Pochi sanno, soprattutto tra le nuove generazioni, che nel cuore del quartiere Fuorigrotta di Napoli c'è uno sferisterio. La struttura dell'edificio è ancora in piedi, è visibile passeggiando in auto o a piedi nei pressi di piazza Italia, ma è completamente abbandonata, ricoperta da erbacce e lasciata nella più totale incuria. Eppure, questo impianto, costruito tra gli anni Quaranta e Cinquanta, è stato un importante teatro di incontri internazionali di pelota basca e ping pong, discipline che all'epoca era molto seguite dalla popolazione locale, accogliendo in seguito anche il calcetto. Poi, dopo qualche decennio, ne cominciò il declino. Subì i primi danni con il terremoto del 1980, poi nel 1982 una bomba esplose davanti all'ingresso principale, mentre all'interno si diffuse la consuetudine, da parte dei criminali della vicina area flegrea, di fare scommesse clandestine proprio all'interno dello sferisterio.

Ma il peggio doveva ancora venire. Durante la notte di San Silvestro del 1986 fu appiccato un incendio doloso che distrusse l'intera struttura. Il tetto cadde e da allora divenne irrecuperabile. I giornali di quel periodo parlarono di un regolamento di conti del clan camorristico locale, che aveva chiesto un maxi pizzo per il concerto di Capodanno di Riccardo Fogli e Franco Califano, che avrebbe fruttato al proprietario tre milioni di lire.
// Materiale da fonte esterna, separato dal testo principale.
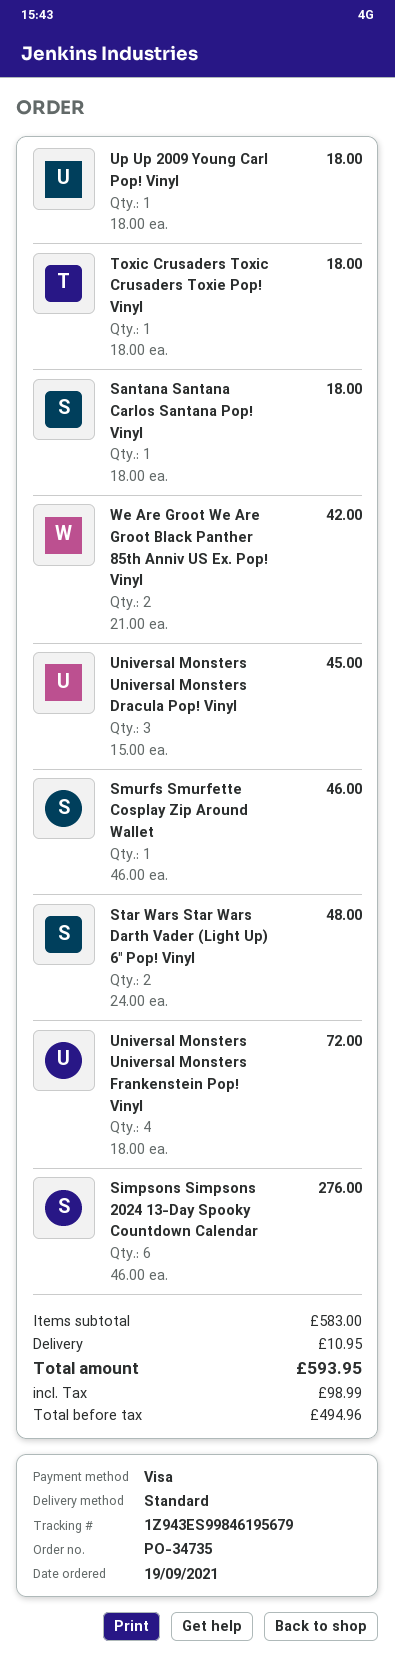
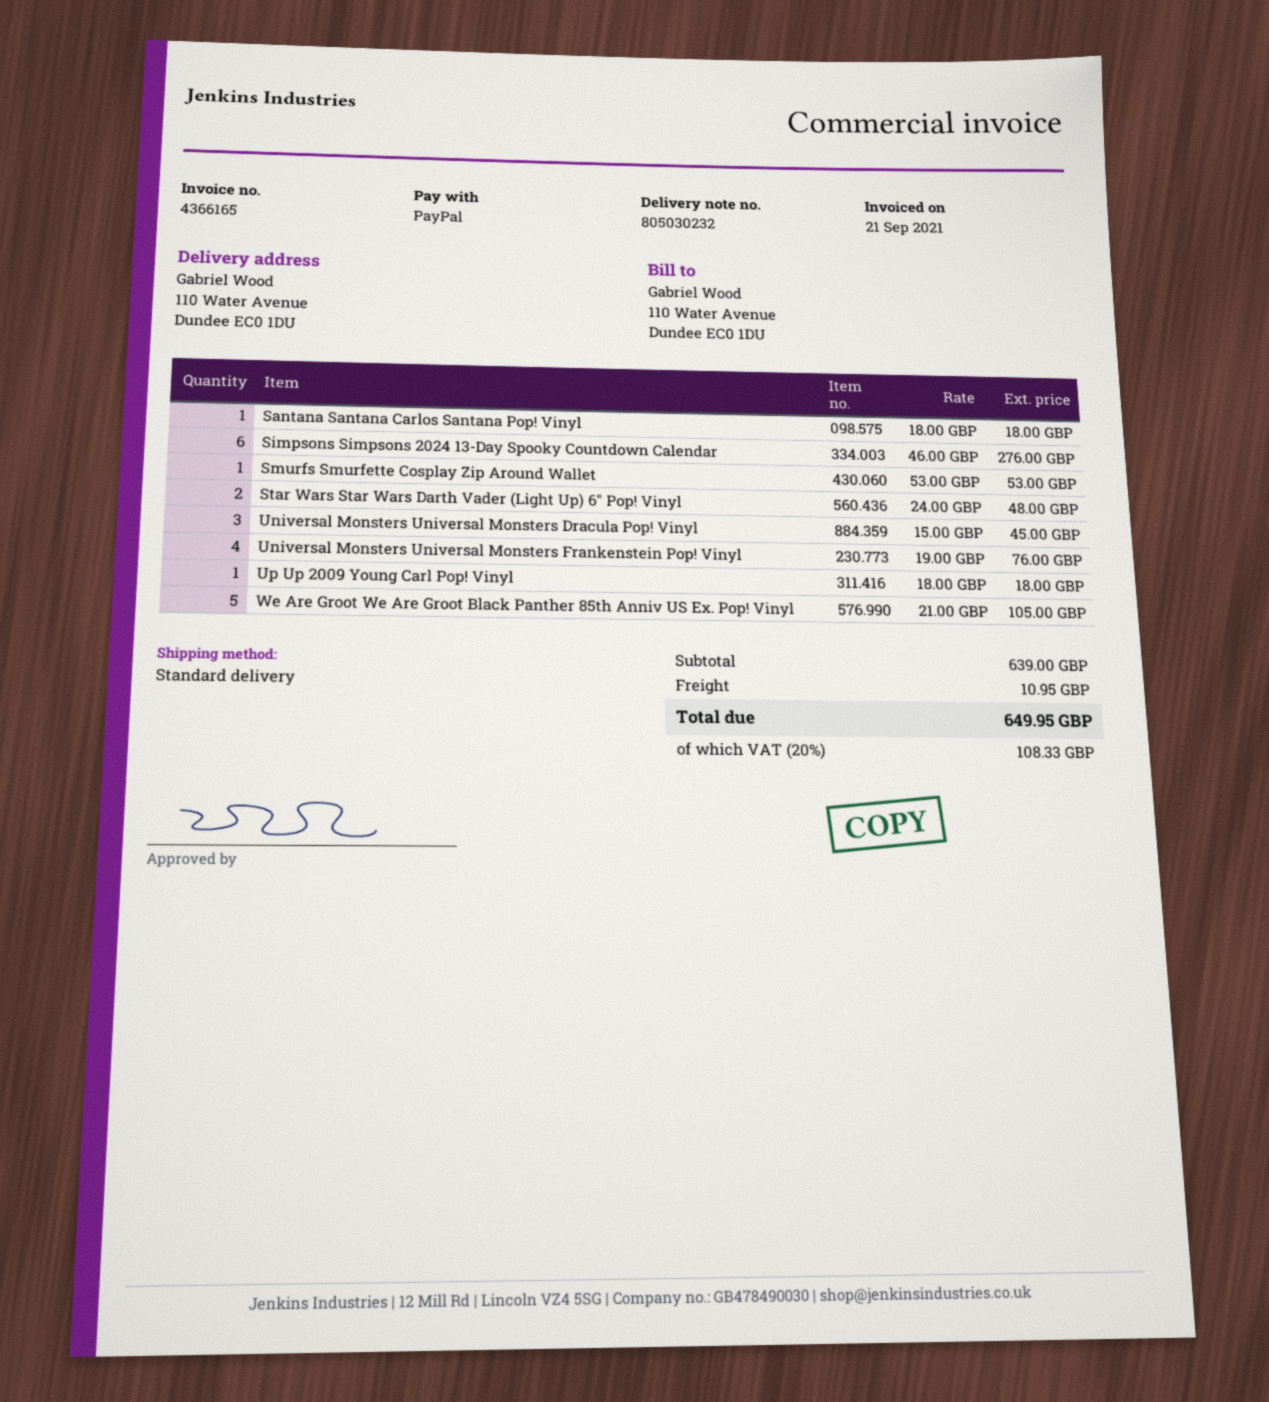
payment method: Visa -> PayPal
Toxic Crusaders Toxic Crusaders Toxie Pop! Vinyl: 1 x 18.00 = 18.00 -> none
We Are Groot We Are Groot Black Panther 85th Anniv US Ex. Pop! Vinyl: 2 x 21.00 = 42.00 -> 5 x 21.00 = 105.00
Smurfs Smurfette Cosplay Zip Around Wallet: 1 x 46.00 = 46.00 -> 1 x 53.00 = 53.00
Universal Monsters Universal Monsters Frankenstein Pop! Vinyl: 4 x 18.00 = 72.00 -> 4 x 19.00 = 76.00
subtotal: 583.00 -> 639.00
tax: 98.99 -> 108.33
total: 593.95 -> 649.95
Sono passati 30 anni da quel rogo e lo sferisterio continua ad essere uno dei simboli di maggior degrado della città partenopea, insieme al vicino palazzetto dello sport "Mario Argento". Nel 1999 la Sovrintendenza per i beni culturali ed artistici di Napoli pose la struttura sotto tutela, inibendone qualsiasi variazione di destinazione d'uso.

Nel 2002 ne era stato annunciato persino il recupero con tanto di ipotesi d'accordo con la Società attività concessioni sportive (Sacs), per farvi sorgere su quel che rimaneva dell'ex sferisterio una ludoteca, un cinema e un centro commerciale, ma la Soprintendenza, in virtù della decisione presa anni prima, non permise il mutamento della destinazione d'uso diversa da quella per la quale era stato concepito lo Sferisterio e cioè per competizioni sportive. Eppure, l'impianto è fermo ancora agli anni Ottanta, così come è stato ridotto dall'incendio della notte di Capodanno del 1986: un colosso di 2769 metri quadrati che riposa abbandonato e sventrato nel quartiere di Fuorigrotta, come dimostrano le immagini realizzate da Fanpage.it. Un varco è stato aperto nella cancellata laterale dello storico palazzetto sportivo dove spuntano cumuli di spazzatura e talvolta trovano ricovero clochard e cani randagi, come hanno raccontato e denunciato alcuni residenti.